Эшер положил сигару на край стола:
— Вот уж этого не знаю. Он только один раз заговорил об этом, к тому же был слегка навеселе… да и, как я сказал, он может быть вовсе не Орловым. По его словам, они редко виделись.
— Редко? Или вообще никогда?
Эшер придал лицу выражение легкого замешательства:
— Знаете, если он что-то такое и говорил, я этого не помню. С тех пор прошло почти шесть месяцев. Он сказал, что они не виделись, но значило ли это, что он был в отлучке, или она куда-то делась, или они просто не общались…
— Сколько лет было девушке?
Эшер еще раз покачал головой.
— Когда она загорелась, он находился с ней в одном доме… в одном здании?
Эшер задумался, притворившись, что пытается восстановить в памяти разговор, но на самом деле прикидывая, какой ответ покажется самым убедительным. Наконец он сказал:
— Очень похоже на то. Я понял его именно так, но что именно навело меня на эту мысль, уже не помню. А почему вы спрашиваете, сэр?
Зданевский открыл коробку. Под крышкой оказалось примерно кварта серого пепла, смешанного с белыми частицами, в которых Эшер опознал зубы и кусочки костей. Поверх лежал маленький сверток из промасленной ткани, из-под которой выглядывала пара коричневых туфелек на низком каблуке.
— Начиная с середины зимы 1908 года, в трущобах к северу от реки — так называемая Выборгская сторона — исчезло семнадцать молодых мужчин и женщин. Семнадцать, — из кармана полицейский извлек лупу и пинцет, протянул их Эшеру и наклонил лампу так, чтобы свет падал на содержимое коробки. — В одной из самых отвратительных трущоб Петербурга. Люди там исчезают постоянно. Они замерзают, голодают, напиваются и падают в реку…
Задумчивый взгляд холодных светлых глаз остановился на лице Эшера.
— Это же фабричный район, верно? — Эшер нахмурился, словно припоминая ранее услышанное название.
— Один из многих. Заводы, бараки… лачуги, подобных которым не встретишь и в китайской деревне, — в ровном, спокойном голосе мужчины вдруг прорезались пугающе гневные нотки. — И они еще удивляются, почему там начинаются беспорядки и мятежи, почему половина петербургских смутьянов выходит именно оттуда…

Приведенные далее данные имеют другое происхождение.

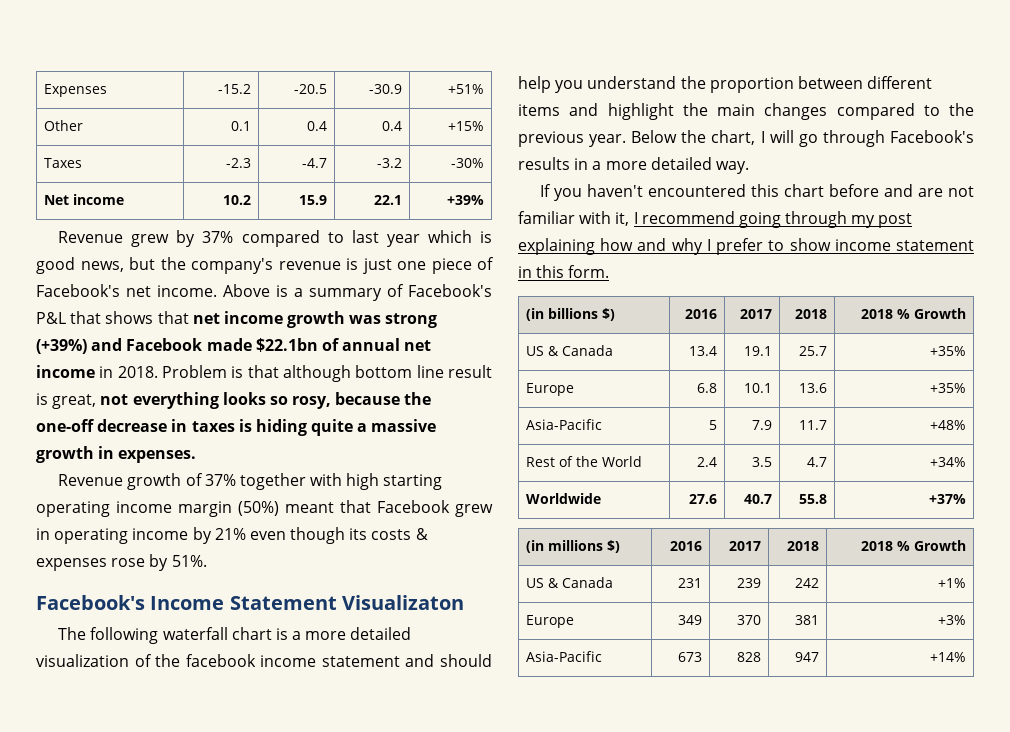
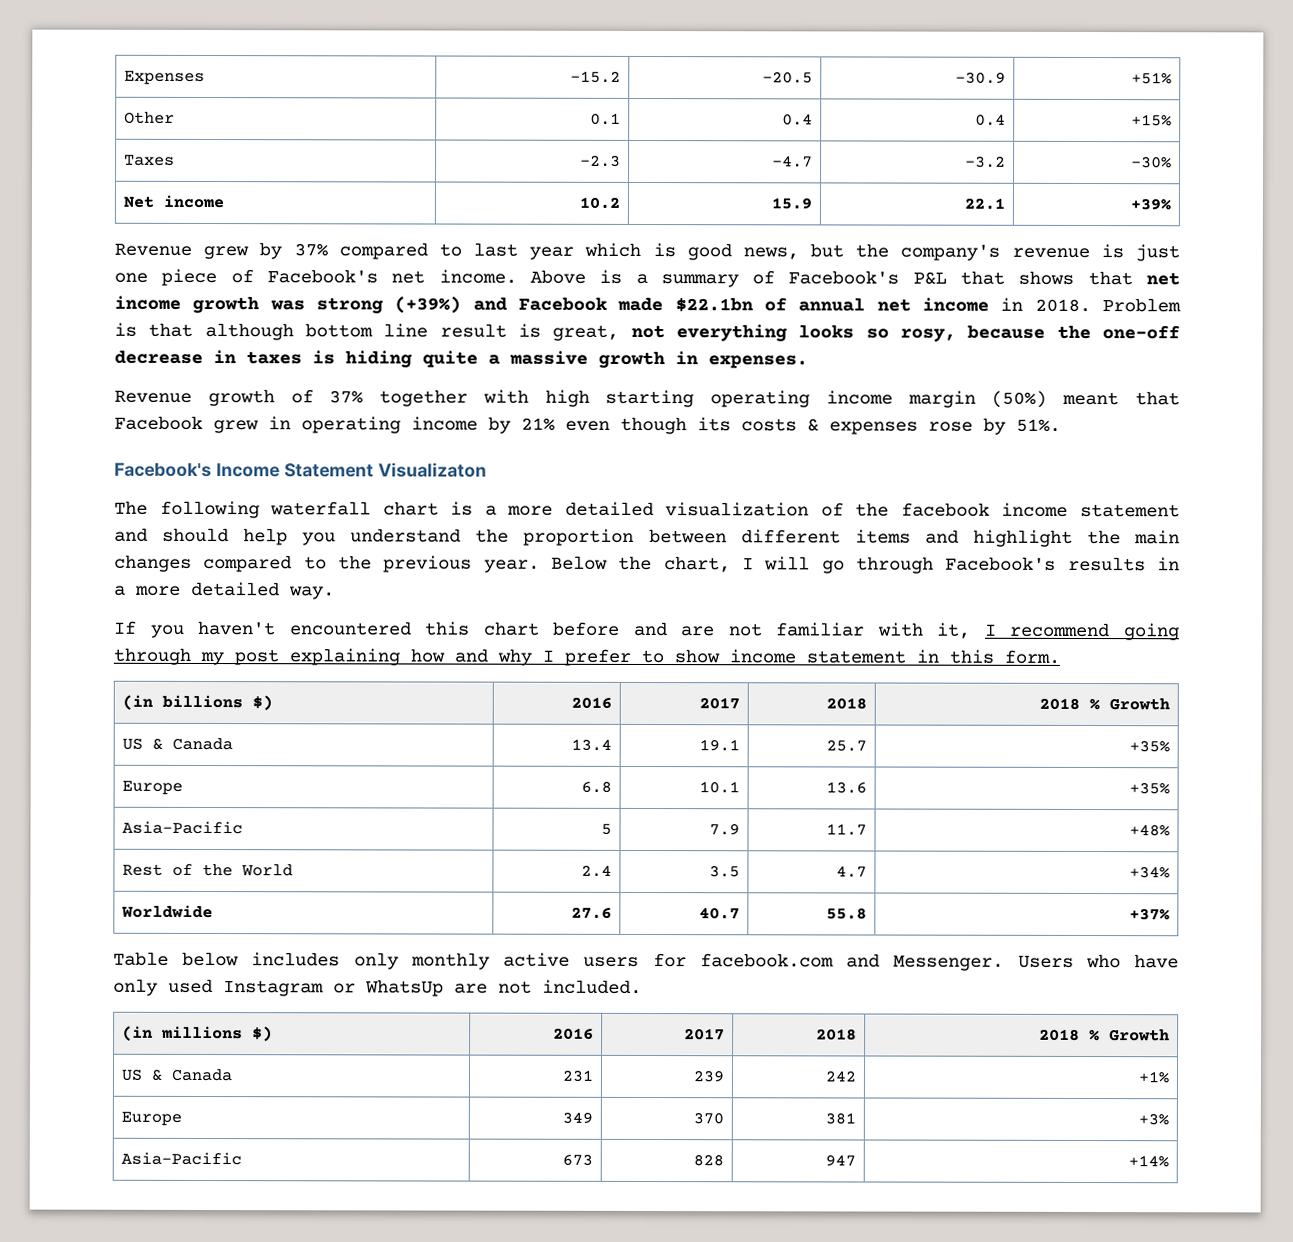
(966, 499) none -> [113,951,1180,971] [113,978,642,997] // Table below includes only monthly active users for facebook.com and Messenger. Users who have only used Instagram or WhatsUp are not included.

Он сжал губы, словно желая удержать неосторожные слова и вернуть их туда, где до них не доберется начальство.
С прежней бесцветной сдержанностью он продолжил:
— Но все исчезнувшие были очень молоды — тринадцать, четырнадцать, пятнадцать лет. Часть мальчишек — в основном ни на что не годные хулиганы — числилась на оружейных фабриках, другие были вполне порядочными ребятами, они горбатились на канатных заводах и относили получку своим матушкам. Две девицы подрабатывали проституцией, прочие занимались в основном тем, что присматривали за младшими братьями и сестрами да шили по ночам, чтобы выручить пару копеек.